Need emergency assistance right away?

If you or someone else is experiencing a potentially life-threatening situation and is in need of immediate attention, call either 911 or CSUN Police Services at (818) 677-2111.

Emergency hotlines/resources 

National Suicide Prevention Lifeline: (800) 273- TALK (8255); hours of operation: 24/7

New Hope Helpline (crisis intervention services and support): (714) 639-4673; 24/7

Valley Trauma Center (crisis support services for victims of sexual assault and domestic violence): (818) 886-0453; 24/7

211: this telephone number provides information on Los Angeles County services, food and shelter assistance, and a variety of other services (free, 24 /7, multilingual)

Drug Helpline: (800) 559-9503

Eating Disorders Information and Referral Line: (800) 931-2237

Grief and Loss

The experience of having someone close to you die, as well as the feelings of loss that follow the death of a loved one, has been reported as among the most intense and stressful experiences an individual will endure in a lifetime.

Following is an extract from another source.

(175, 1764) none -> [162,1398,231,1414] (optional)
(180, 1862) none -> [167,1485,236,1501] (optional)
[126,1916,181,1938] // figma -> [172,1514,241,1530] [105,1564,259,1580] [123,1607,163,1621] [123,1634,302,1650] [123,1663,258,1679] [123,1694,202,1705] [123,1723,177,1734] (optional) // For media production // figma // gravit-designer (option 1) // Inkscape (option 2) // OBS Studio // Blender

Is grieving normal? Yes.

About 5-10 percent of our population is grieving the loss of a loved one at any given time. Grieving can be both intense and stressful, and it is a stressor that has physical, psychological and social consequences for individuals and families.

Physical consequences

People who are grieving tend to neglect themselves, so we may see increases in smoking, drinking and drug use, all of which may lead to a deterioration in health or the exacerbation of an already existing medical condition.

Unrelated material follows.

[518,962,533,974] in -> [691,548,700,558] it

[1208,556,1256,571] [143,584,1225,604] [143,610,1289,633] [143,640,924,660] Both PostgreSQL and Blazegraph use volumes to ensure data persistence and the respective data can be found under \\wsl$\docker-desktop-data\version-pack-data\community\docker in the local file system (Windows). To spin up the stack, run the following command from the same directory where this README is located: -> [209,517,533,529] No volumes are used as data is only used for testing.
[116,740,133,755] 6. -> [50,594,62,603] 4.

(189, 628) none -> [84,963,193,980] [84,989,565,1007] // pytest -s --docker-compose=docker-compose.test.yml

Psychological consequences

The loss of a loved one hurts, and it may lead to feelings of depression and loss, increase substance abuse as a means of coping with the loss and pain, suicidal thoughts, exacerbation of an existing psychological or emotional condition, and a decrease in self-esteem.

Social consequences

Loss can have social ramifications. The survivor may feel isolated, alienated from others, lonely and misunderstood with the sense of having no one to turn to. Family conflicts may arise, and depending upon the loss, there can be a loss of status, of one's role in the world, of one's sense of identity.

Experts on death and dying believe that grief is universal and predictable. It has been observed since antiquity. And while recognizable patterns in large groups have been noted, individual reactions are generally dependent upon sociocultural factors, preexisting personality traits and the strength of the relationship with the deceased.

Each individual grieves in a unique way, with varying levels of intensity and duration, and with different outcomes. Some signs and symptoms of grief include:

  • Social withdrawal
  • Physical discomfort
  • Feelings of distress

Overall, grief has a purpose and serves a healing function that enables the individual to eventually reinvest in life and in new relationships. When the grief work proceeds without complication, the mourner is able to reach a point of resolution and reinvestment. The tasks of grief work include:

  • Accepting the reality of the loss
  • Accepting that grieving is painful
  • Adjusting to a changed environment without the help or companionship of the deceased
  • Withdrawing much of the energy invested in the deceased and reinvesting in new relationships

Grief experts have summarized the grief experience by saying that when your parents die, you lose your past; when your spouse dies, you lose your present; and when you child dies, you lose your future. The process is the sequence of emotional reactions to the loss that follows a predictable course that is both painful and healing. It is a reaction that should be allowed to take its course without being inhibited, delayed or prolonged.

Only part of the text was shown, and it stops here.